Устинья почувствовала, как ладонь Николая Петровича скользнула выше, видела совсем рядом его заблестевшие от возбуждения глаза, слышала прерывистое дыхание мужика, давно не спавшего с бабой. В ней самой все было мертво, точно пожар, уничтоживший дом у реки, спалил заодно и тело и душу. И ей было сейчас совершенно безразлично, где лежит ладонь Николая Петровича и все прочее.

Он истолковал ее молчание иначе. Встал, запер дверь на ключ и, вернувшись к тахте, начал снимать брюки.

Устинья смотрела на него без каких бы то ни было эмоций, думая о том, позволить или нет этому мужчине сделать с ней то, что он намеревается сделать. Он ей вовсе не противен, как было раньше, но она не испытывает и давно уже не испытывала к кому-либо желания и нет никакой разницы в том, позволит она или нет этому здоровому, ухоженному мужику приласкать ее давно никем не ласканное тело.
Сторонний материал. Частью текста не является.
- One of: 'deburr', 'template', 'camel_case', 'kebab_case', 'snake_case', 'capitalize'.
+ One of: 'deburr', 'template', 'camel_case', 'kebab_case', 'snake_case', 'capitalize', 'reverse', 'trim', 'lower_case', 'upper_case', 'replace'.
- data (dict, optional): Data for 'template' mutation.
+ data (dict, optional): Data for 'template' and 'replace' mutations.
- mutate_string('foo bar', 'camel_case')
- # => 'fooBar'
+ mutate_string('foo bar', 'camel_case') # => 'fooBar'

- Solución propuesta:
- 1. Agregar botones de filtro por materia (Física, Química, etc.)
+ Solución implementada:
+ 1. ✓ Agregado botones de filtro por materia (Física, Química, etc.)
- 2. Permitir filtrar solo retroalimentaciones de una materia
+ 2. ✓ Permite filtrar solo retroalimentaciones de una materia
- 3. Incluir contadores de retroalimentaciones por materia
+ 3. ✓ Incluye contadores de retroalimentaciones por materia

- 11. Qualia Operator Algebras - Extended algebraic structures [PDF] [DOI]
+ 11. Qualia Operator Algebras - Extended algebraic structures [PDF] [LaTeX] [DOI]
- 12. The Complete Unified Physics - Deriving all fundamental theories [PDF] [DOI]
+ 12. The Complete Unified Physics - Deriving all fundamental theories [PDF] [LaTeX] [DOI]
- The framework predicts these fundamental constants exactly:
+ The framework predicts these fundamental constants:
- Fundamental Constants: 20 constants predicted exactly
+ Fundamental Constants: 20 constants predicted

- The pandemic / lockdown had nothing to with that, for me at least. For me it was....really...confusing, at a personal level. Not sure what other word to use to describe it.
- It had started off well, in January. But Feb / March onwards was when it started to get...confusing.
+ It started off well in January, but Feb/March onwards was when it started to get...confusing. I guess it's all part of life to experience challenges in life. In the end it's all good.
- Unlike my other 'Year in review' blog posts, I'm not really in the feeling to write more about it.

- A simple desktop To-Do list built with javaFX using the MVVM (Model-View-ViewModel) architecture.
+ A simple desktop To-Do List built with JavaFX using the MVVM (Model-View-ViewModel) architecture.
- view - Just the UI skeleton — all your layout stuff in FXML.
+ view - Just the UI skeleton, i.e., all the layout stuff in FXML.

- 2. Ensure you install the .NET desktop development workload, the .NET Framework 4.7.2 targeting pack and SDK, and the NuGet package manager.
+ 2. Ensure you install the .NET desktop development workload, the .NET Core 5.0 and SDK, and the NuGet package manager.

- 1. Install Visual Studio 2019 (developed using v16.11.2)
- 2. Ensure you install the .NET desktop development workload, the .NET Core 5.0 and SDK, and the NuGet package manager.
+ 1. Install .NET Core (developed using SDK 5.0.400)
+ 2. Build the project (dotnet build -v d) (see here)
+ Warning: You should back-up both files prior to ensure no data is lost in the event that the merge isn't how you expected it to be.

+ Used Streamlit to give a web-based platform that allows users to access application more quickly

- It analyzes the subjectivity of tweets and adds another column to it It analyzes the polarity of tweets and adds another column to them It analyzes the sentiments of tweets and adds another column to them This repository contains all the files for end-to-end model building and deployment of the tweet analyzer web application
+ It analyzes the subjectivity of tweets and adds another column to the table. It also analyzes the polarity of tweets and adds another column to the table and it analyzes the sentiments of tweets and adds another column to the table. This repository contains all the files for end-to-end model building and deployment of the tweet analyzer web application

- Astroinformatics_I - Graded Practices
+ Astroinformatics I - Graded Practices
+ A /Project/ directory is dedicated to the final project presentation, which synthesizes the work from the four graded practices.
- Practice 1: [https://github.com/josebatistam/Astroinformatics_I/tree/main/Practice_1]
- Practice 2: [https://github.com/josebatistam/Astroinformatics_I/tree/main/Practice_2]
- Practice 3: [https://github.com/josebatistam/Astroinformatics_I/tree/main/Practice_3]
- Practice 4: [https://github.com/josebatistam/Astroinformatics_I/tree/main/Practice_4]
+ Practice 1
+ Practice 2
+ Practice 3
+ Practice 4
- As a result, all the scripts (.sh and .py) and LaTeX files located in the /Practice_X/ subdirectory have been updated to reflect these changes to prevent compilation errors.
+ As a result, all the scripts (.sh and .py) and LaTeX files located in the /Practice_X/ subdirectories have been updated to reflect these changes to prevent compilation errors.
Она даже не пошевелилась, когда он обнял ее, завалил на спину. От него пахло водкой, табаком, здоровым мужским потом. Он расстегнул верхние пуговицы ее халата, высвободил из лифчика левую грудь и присосался к ней ртом, чмокая, как маленький ребенок. И Устинье вдруг сделалось смешно. Она увидела их со стороны — женщина с растрепанными волосами, от которых все еще пахнет дымом и пепелищем, в байковом халате, в простых чулках с круглыми резинками и мужчина в накрахмаленной белой сорочке с галстуком и без штанов.

Устинья откинула голову и расхохоталась, дергая руками и ногами. По ее телу прокатывались судороги, она понимала, что это настоящая истерика, но ничего с собой поделать не могла. Николай Петрович в страхе отпрянул и кинулся надевать брюки, путаясь в широких штанинах.